> _What you need to do_:
Among the records below, find each line containing the word "multiset" and copy it.

[Structured diff data]
*** Begin section ***
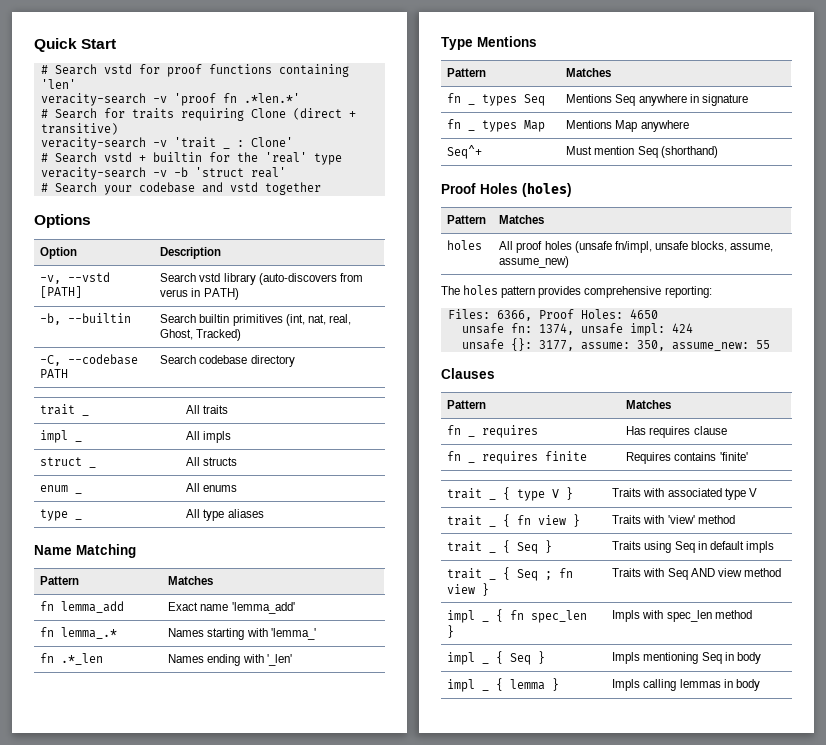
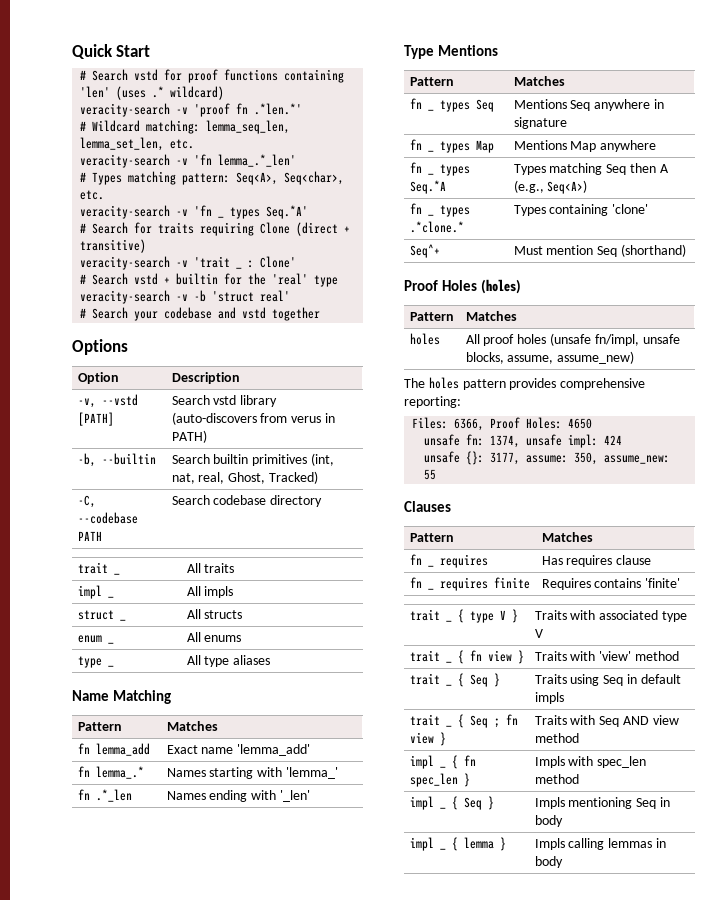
- # Search vstd for proof functions containing 'len'
+ # Search vstd for proof functions containing 'len' (uses .* wildcard)
+ # Wildcard matching: lemma_seq_len, lemma_set_len, etc.
+ veracity-search -v 'fn lemma_.*_len'
+ # Types matching pattern: Seq<A>, Seq<char>, etc.
+ veracity-search -v 'fn _ types Seq.*A'
+ fn _ types Seq.*A | Types matching Seq then A (e.g., Seq<A>)
+ fn _ types .*clone.* | Types containing 'clone'

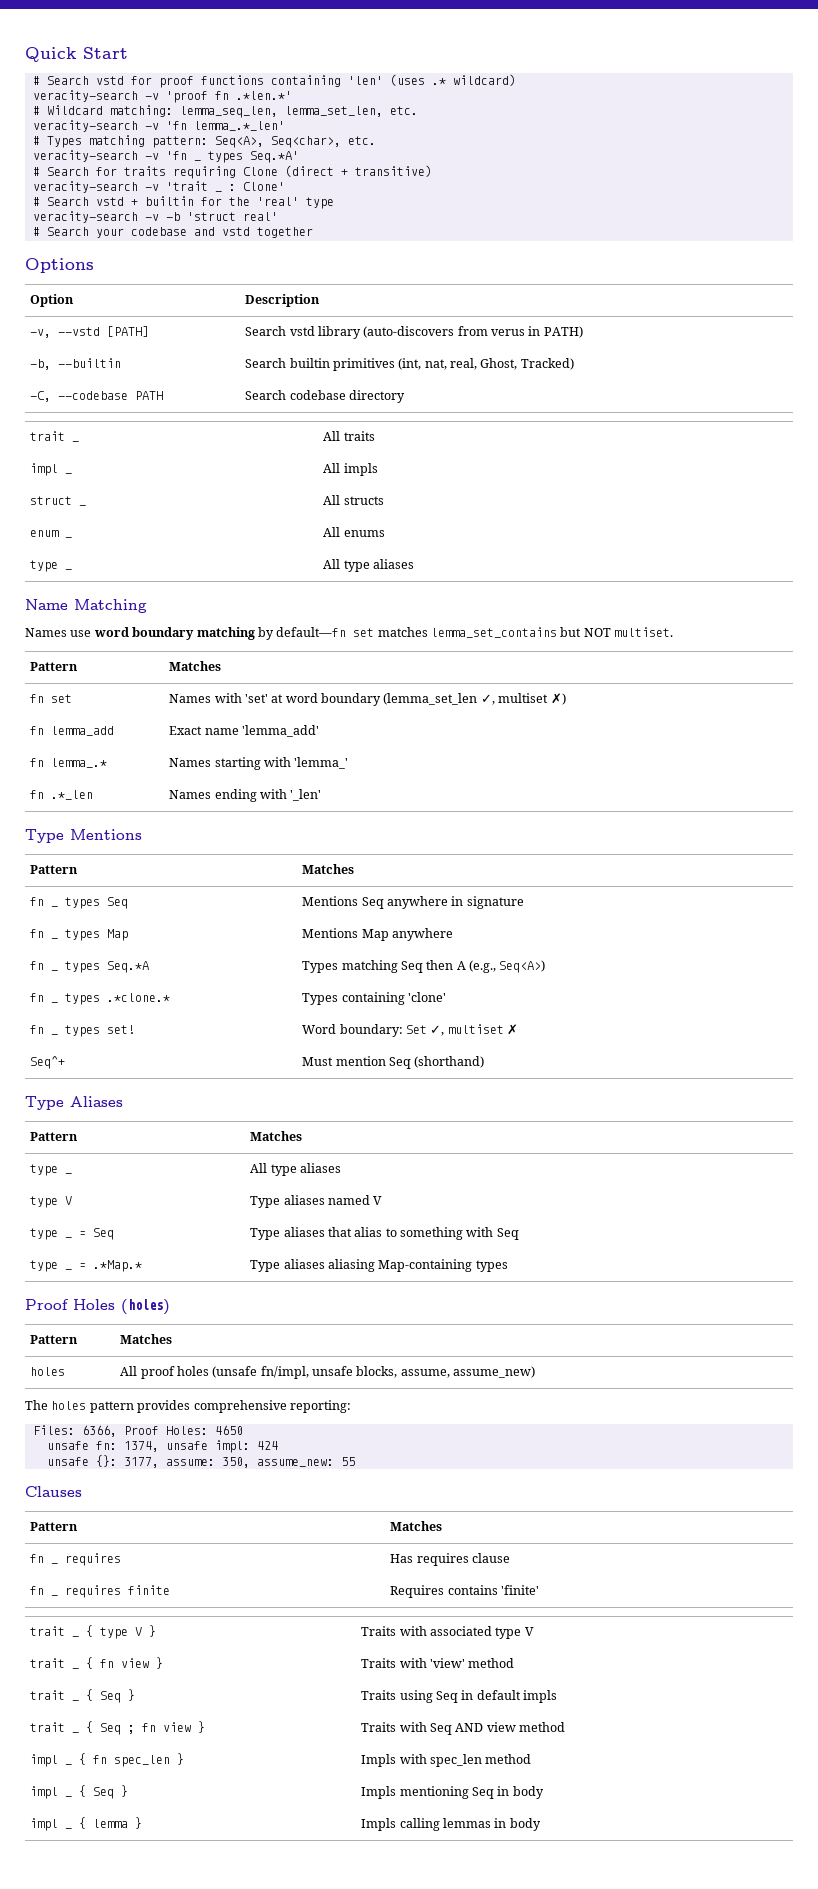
  Name Matching
+ Names use word boundary matching by default—fn set matches lemma_set_contains but NOT multiset.
  Pattern | Matches
+ fn set | Names with 'set' at word boundary (lemma_set_len ✓, multiset ✗)
+ fn _ types set! | Word boundary: Set ✓, multiset ✗
+ Type Aliases
+ Pattern | Matches
+ type _ | All type aliases
+ type V | Type aliases named V
+ type _ = Seq | Type aliases that alias to something with Seq
+ type _ = .*Map.* | Type aliases aliasing Map-containing types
*** End section ***
> _Task output_:
+ Names use word boundary matching by default—fn set matches lemma_set_contains but NOT multiset.
+ fn set | Names with 'set' at word boundary (lemma_set_len ✓, multiset ✗)
+ fn _ types set! | Word boundary: Set ✓, multiset ✗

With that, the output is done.